Didn't seem to hurt them too much...until they overplayed their hand for the next decade.

No, Newt's cadre of fiscal conservatives weakened themselves by losing the "Gunfight at OK Corral" with Clinton. It was the break in the skin that allowed the Neocon infection, which had been just a skin disease, to invade their vital organs and take over the whole party.

Social libertarianism and fiscal conservatism are the anti-venom that keep the American right from turning into the full-scale authoritarian menace we saw in the 00's. As long as the Tea Party stays uncorrupted, they could be the agent that detoxifies the right.
 
Re: Death to the Incumbent!! Your guide to the 2010 primaries

No, Newt's cadre of fiscal conservatives weakened themselves by losing the "Gunfight at OK Corral" with Clinton. It was the break in the skin that allowed the Neocon infection, which had been just a skin disease, to invade their vital organs and take over the whole party.

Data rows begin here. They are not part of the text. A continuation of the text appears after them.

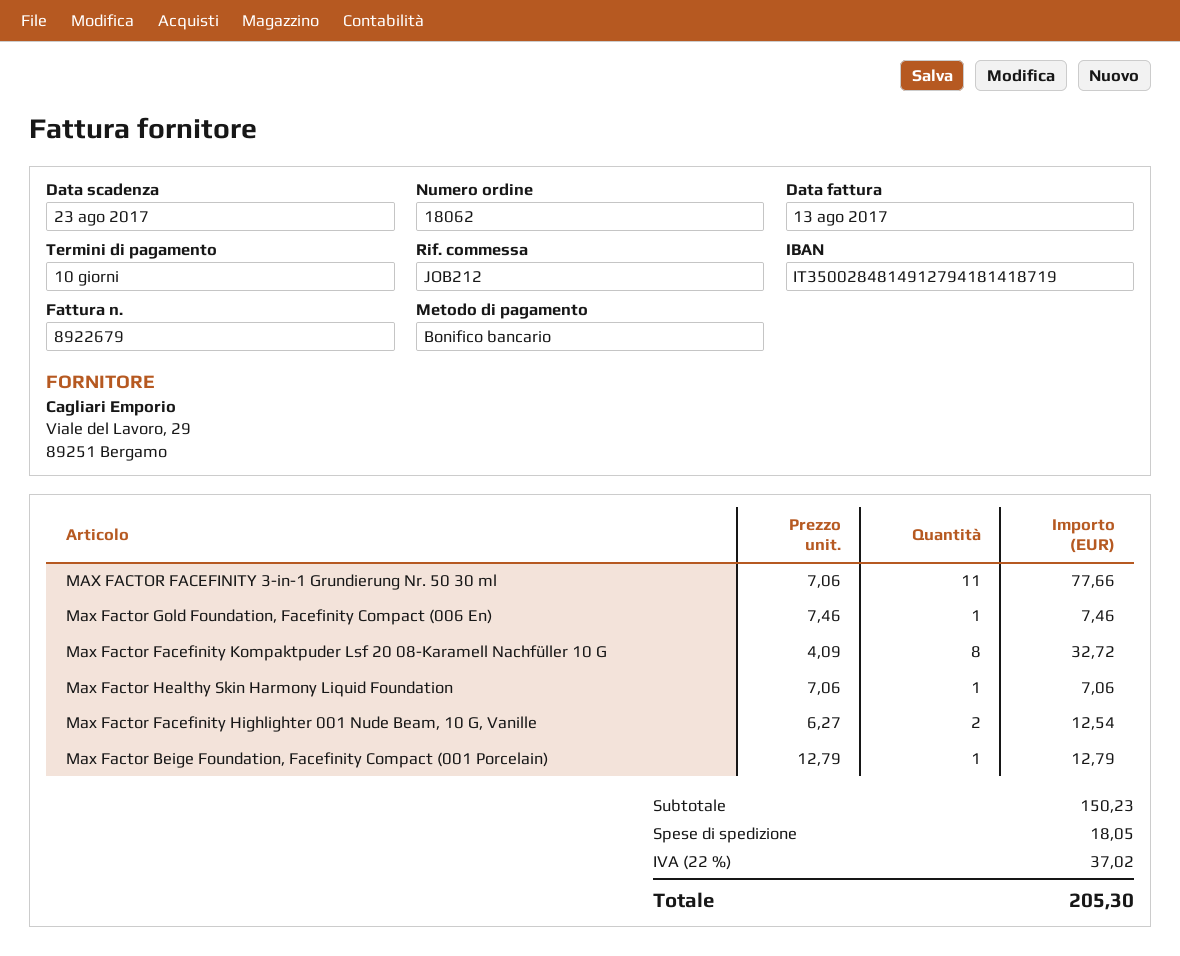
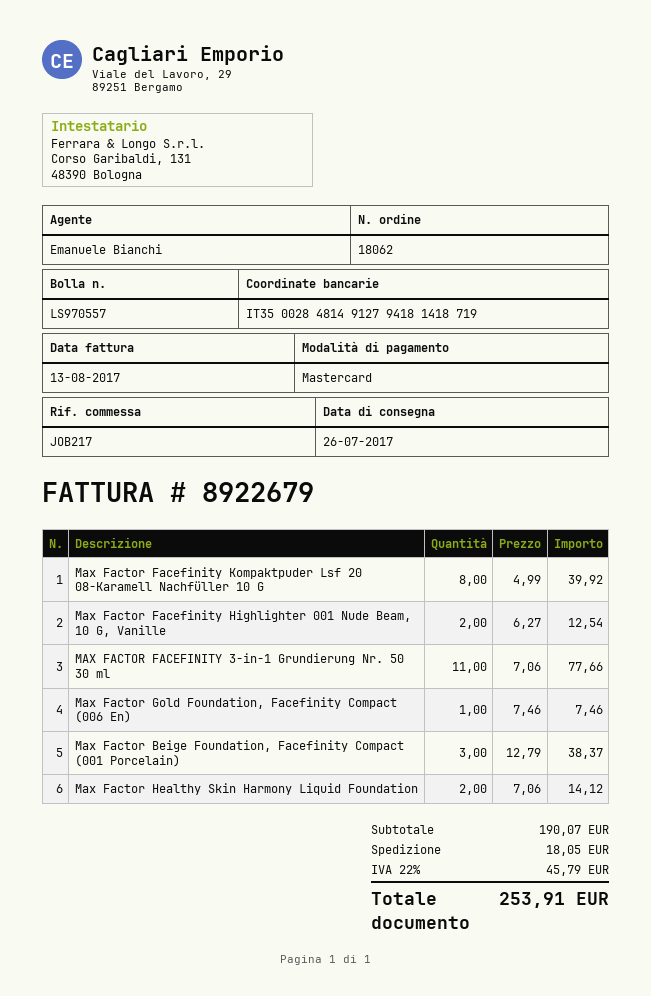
reference: JOB212 -> JOB217
payment method: bank transfer -> Mastercard
Max Factor Facefinity Kompaktpuder Lsf 20 08-Karamell Nachfüller 10 G: 8 x 4.09 = 32.72 -> 8 x 4.99 = 39.92
Max Factor Healthy Skin Harmony Liquid Foundation: 1 x 7.06 = 7.06 -> 2 x 7.06 = 14.12
Max Factor Beige Foundation, Facefinity Compact (001 Porcelain): 1 x 12.79 = 12.79 -> 3 x 12.79 = 38.37
subtotal: 150.23 -> 190.07
tax: 22% = 37.02 -> 22% = 45.79
total: 205.30 -> 253.91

Social libertarianism and fiscal conservatism are the anti-venom that keep the American right from turning into the full-scale authoritarian menace we saw in the 00's. As long as the Tea Party stays uncorrupted, they could be the agent that detoxifies the right.

Depends on your definition of uncorrupted. Have you been noticing some of the complete loons that have been getting "tea party" endorsements?
 
Re: Death to the Incumbent!! Your guide to the 2010 primaries

Depends on your definition of uncorrupted. Have you been noticing some of the complete loons that have been getting "tea party" endorsements?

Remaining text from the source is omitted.